▸ **Task description**:
Images are to be excluded, and the rest of the data repeated exactly.

▸ **Entries shown**:
══════

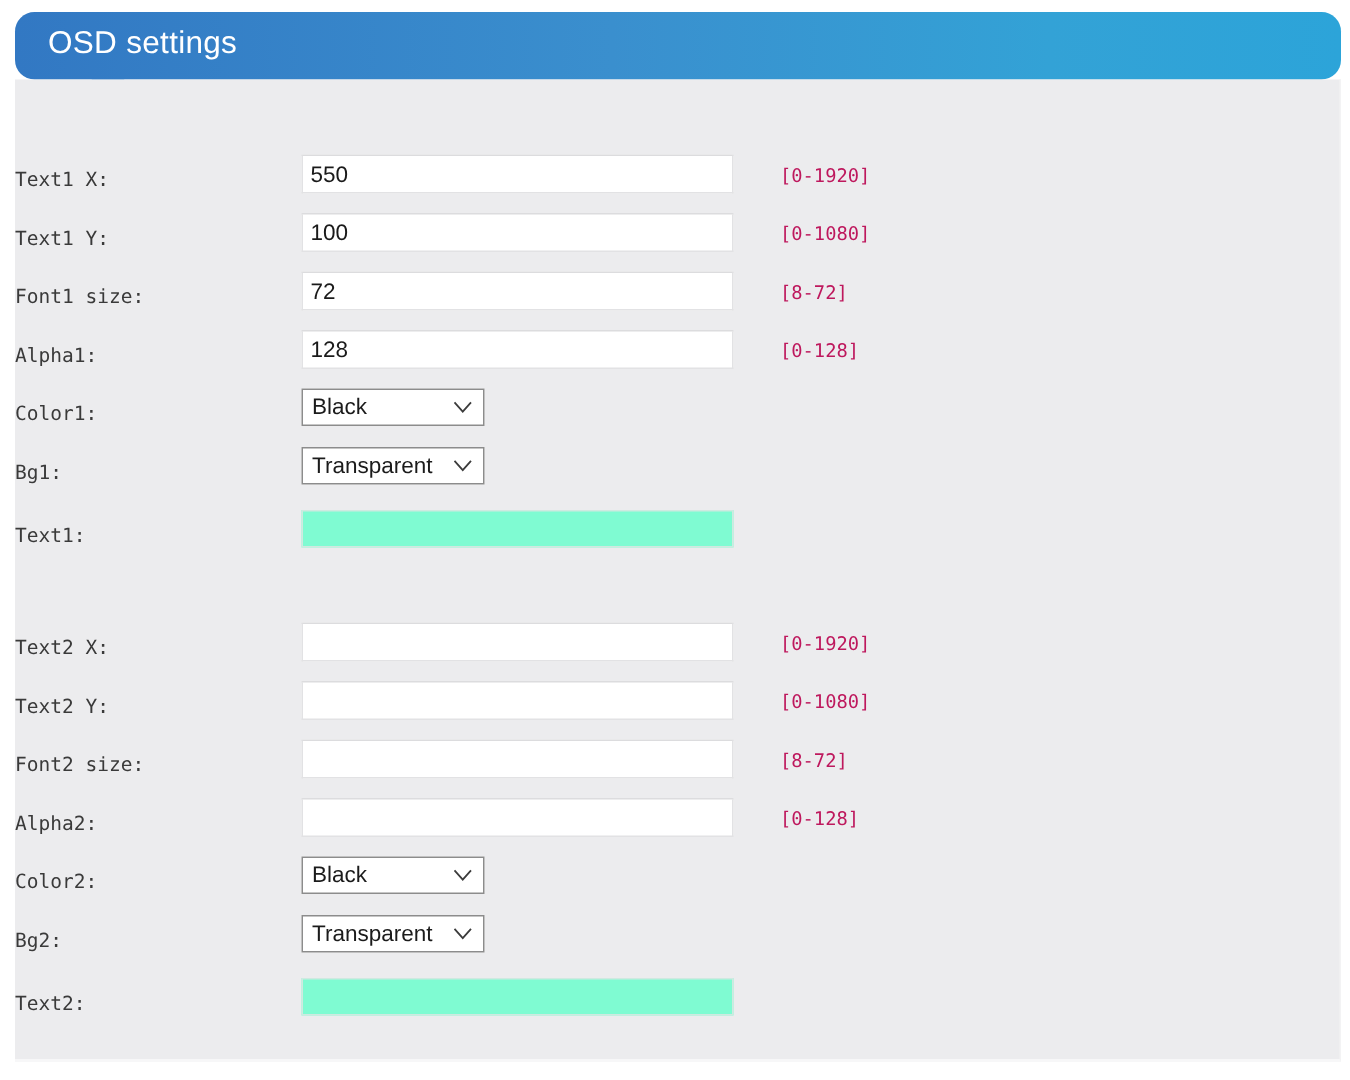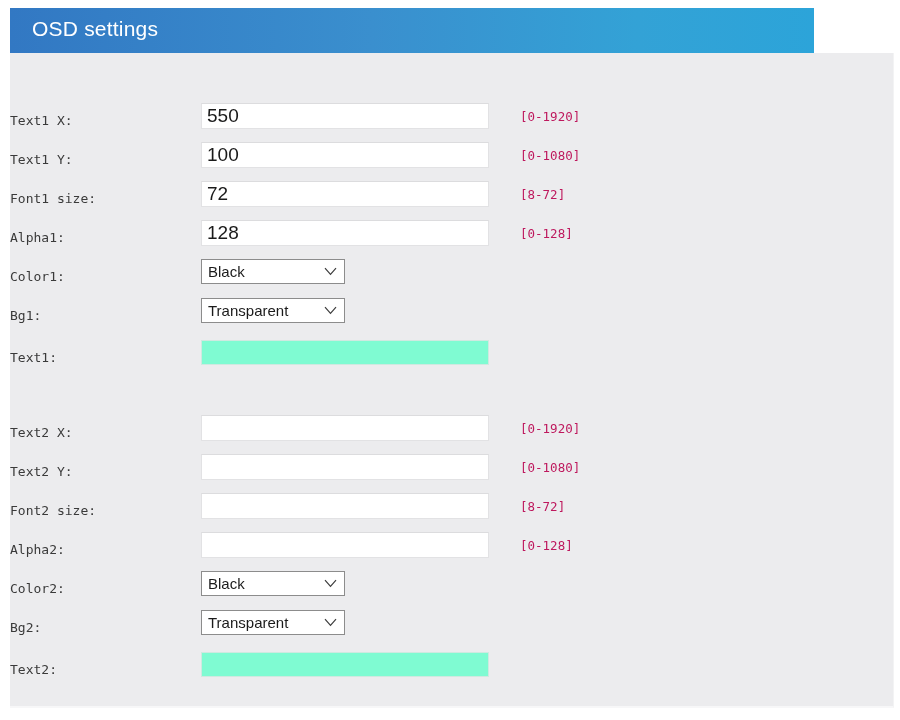--- a/index.html
+++ b/index.html
@@ -29,13 +29,14 @@
     position: absolute;
     left: 10px;
     top: 8px;
-    width: 804px;
+    width: 884px;
     height: 45px;
     background: linear-gradient(to right,
         #3278c3 0%,
         #3a8fce 45%,
         #33a2d6 78%,
         #2ca4d9 100%);
+    border-radius: 13px;
   }
   .panel-title {
     position: absolute;

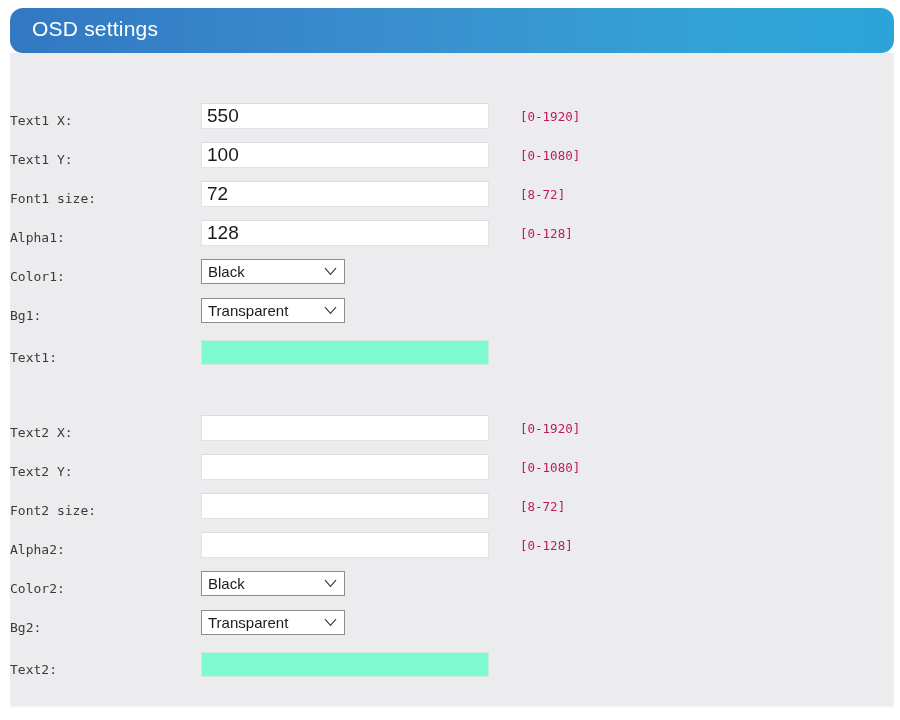--- a/index.html
+++ b/index.html
@@ -120,7 +120,7 @@
     border-top-color: #dcdcde;
     padding: 0 5px;
     font-family: "Liberation Sans", sans-serif;
-    font-size: 19px;
+    font-size: 15px;
     color: #1a1a1a;
     outline: none;
   }

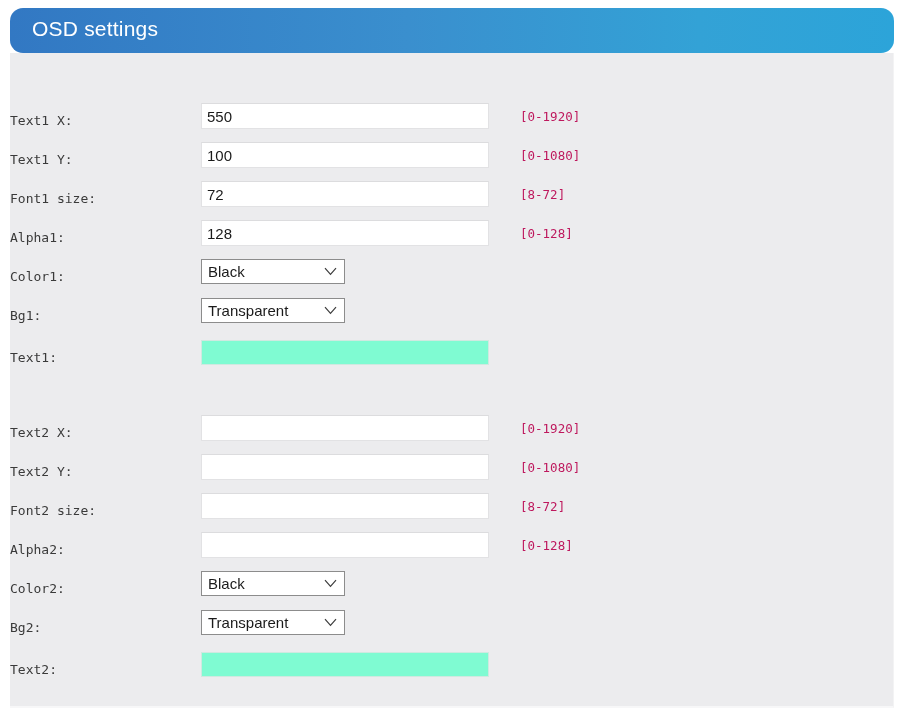--- a/index.html
+++ b/index.html
@@ -141,7 +141,7 @@
   .select-wrap {
     position: relative;
     display: inline-block;
-    width: 144px;
+    width: 122px;
     height: 25px;
     background: #ffffff;
     border: 1px solid #8c8c8c;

══════

▸ **Exercise answer**:
--- a/index.html
+++ b/index.html
@@ -29,13 +29,14 @@
     position: absolute;
     left: 10px;
     top: 8px;
-    width: 804px;
+    width: 884px;
     height: 45px;
     background: linear-gradient(to right,
         #3278c3 0%,
         #3a8fce 45%,
         #33a2d6 78%,
         #2ca4d9 100%);
+    border-radius: 13px;
   }
   .panel-title {
     position: absolute;

--- a/index.html
+++ b/index.html
@@ -120,7 +120,7 @@
     border-top-color: #dcdcde;
     padding: 0 5px;
     font-family: "Liberation Sans", sans-serif;
-    font-size: 19px;
+    font-size: 15px;
     color: #1a1a1a;
     outline: none;
   }

--- a/index.html
+++ b/index.html
@@ -141,7 +141,7 @@
   .select-wrap {
     position: relative;
     display: inline-block;
-    width: 144px;
+    width: 122px;
     height: 25px;
     background: #ffffff;
     border: 1px solid #8c8c8c;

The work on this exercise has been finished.